# AI buyers push back on token spending as efficiency takes priority

Enterprise enthusiasm for AI is colliding with a more practical concern: cost. After a stretch in which heavy model usage was often treated as a proxy for business value, companies and vendors are now taking a harder look at what they are actually getting for the money they spend on tokens.

The shift comes as AI investment continues to surge. Gartner has forecast that worldwide AI spending will approach $2.6 trillion this year, a 47% jump from 2025. But executives are increasingly warning that the economics of broad AI deployment are getting harder to ignore.

Recent comments from major industry players suggest the market is moving away from a simple more-is-better mentality. Microsoft CEO Satya Nadella said in an interview that using large, expensive models for every task can be addictive, but said his company is pushing teams toward more efficient options when the problem does not require frontier-level capability. His remarks followed a Microsoft Build event in which efficiency featured prominently in product announcements.

Budget pressure is showing up elsewhere too. Uber’s CTO said the company used up its annual Claude Code allocation by April, underscoring how quickly AI tools can become expensive at scale. At the same time, other industry voices are trying to reframe the conversation away from raw usage and toward business return. At a recent Nebius event, one executive argued for a focus on extracting as much value as possible from each token rather than celebrating high consumption.

The pushback reflects a growing realization inside enterprises: activity is not the same as impact. Raj Ramanujam, vice president of global alliances and cloud at Dynatrace, said companies often rushed into AI because they feared falling behind, building systems and workflows before fully considering long-term operating costs. He said many are only now coming to terms with those expenses.
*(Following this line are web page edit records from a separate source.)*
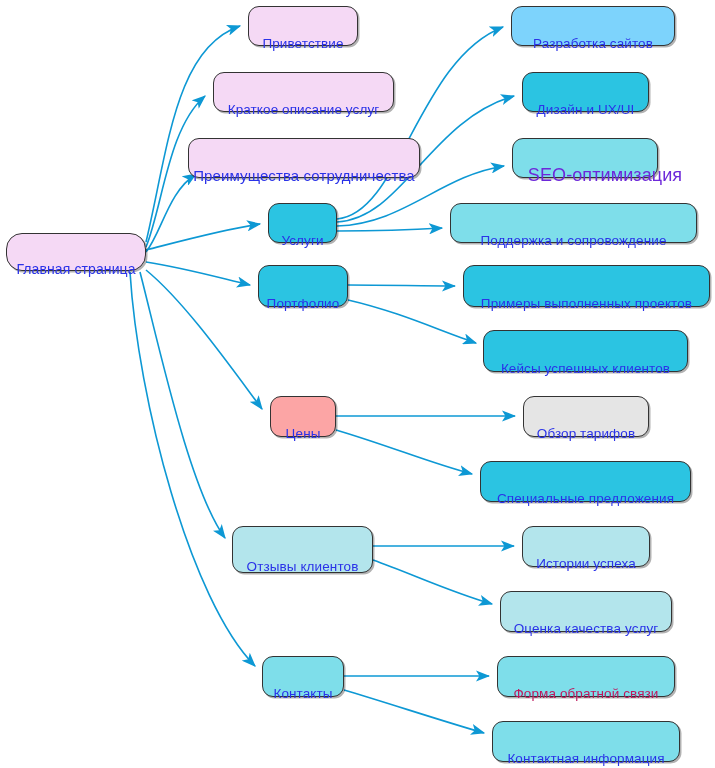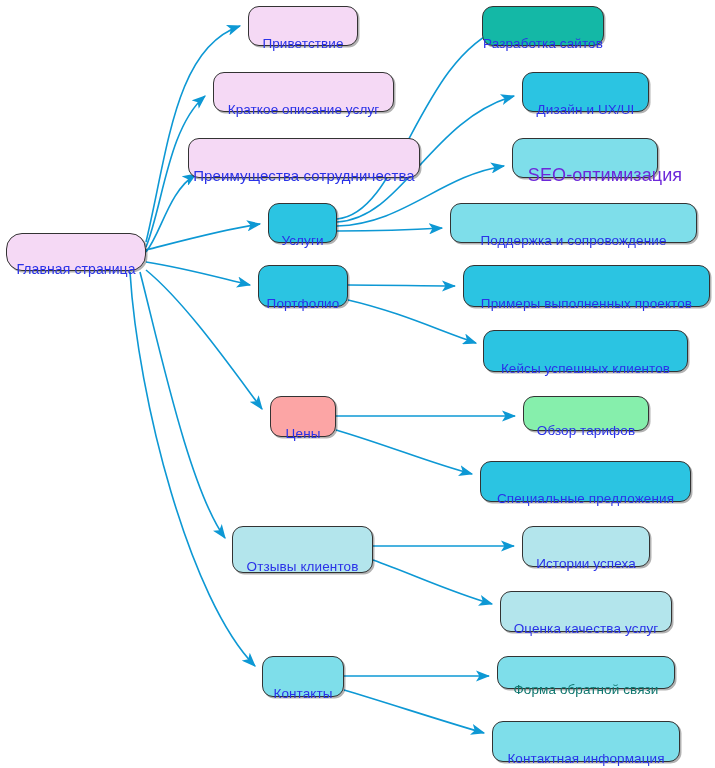"Разработка сайтов" div.node { background: #14b8a6 -> #7dd3fc; left: 482px -> 511px; width: 122px -> 164px }
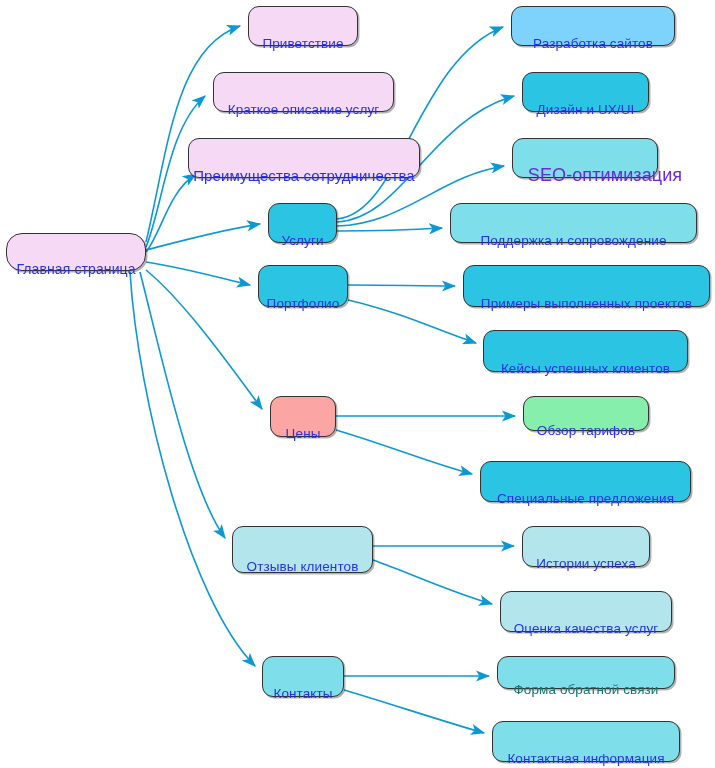"Обзор тарифов" div.node { background: #86efac -> #e5e5e5; height: 35px -> 41px }
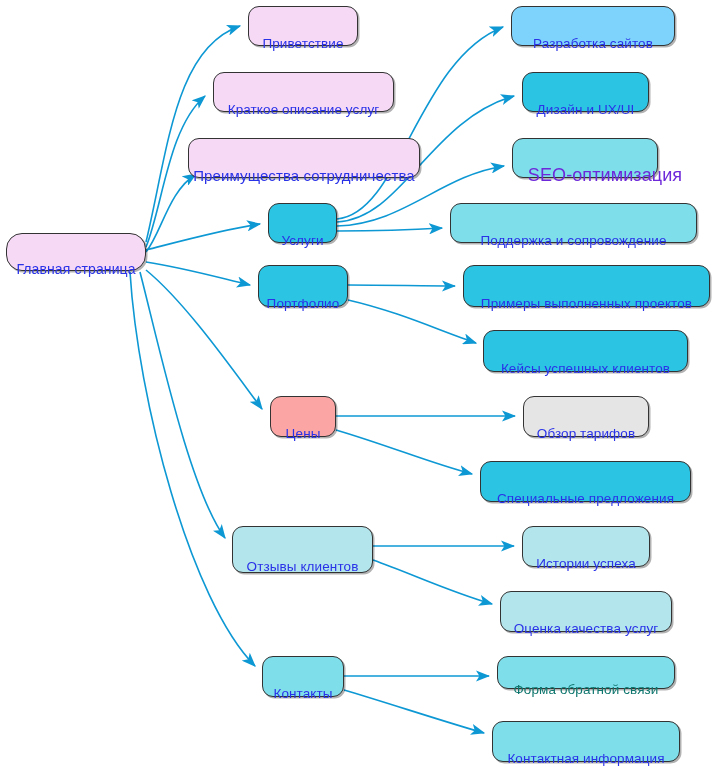"Форма обратной связи" div.node { color: #0f766e -> #be185d; height: 33px -> 41px }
Rob May, chief executive of Neurometric.ai, said the earlier fascination with token volume came from a genuine need to measure AI adoption and performance in the workplace. But he argued that counting tokens alone can be misleading because not all usage carries the same value. Simple tasks and highly complex work may both consume tokens, even though their business importance is very different.

That distinction has led some in the industry to call for a more selective approach. May has promoted what he calls "tokenminning," a framework that emphasizes using cheaper or smaller models when they are sufficient for the job. In his view, enterprises do not need the most advanced model for every prompt or workflow.

The renewed focus on efficiency may also affect competition among model providers. Reports have said OpenAI and Anthropic are weighing price cuts on tokens as they compete for customers ahead of planned public listings. That would suggest pricing pressure is building even among the largest AI companies.

For enterprises, the emerging lesson is straightforward. AI may still be moving quickly into business operations, but the real test is no longer how much it is used. It is whether the technology delivers measurable value at a sustainable cost. As more companies examine where frontier models are actually necessary, smaller language models and open-source alternatives may gain a stronger foothold.

If that trend continues, the industry’s most expensive models could face a more selective market than the one many expected during the first wave of AI adoption.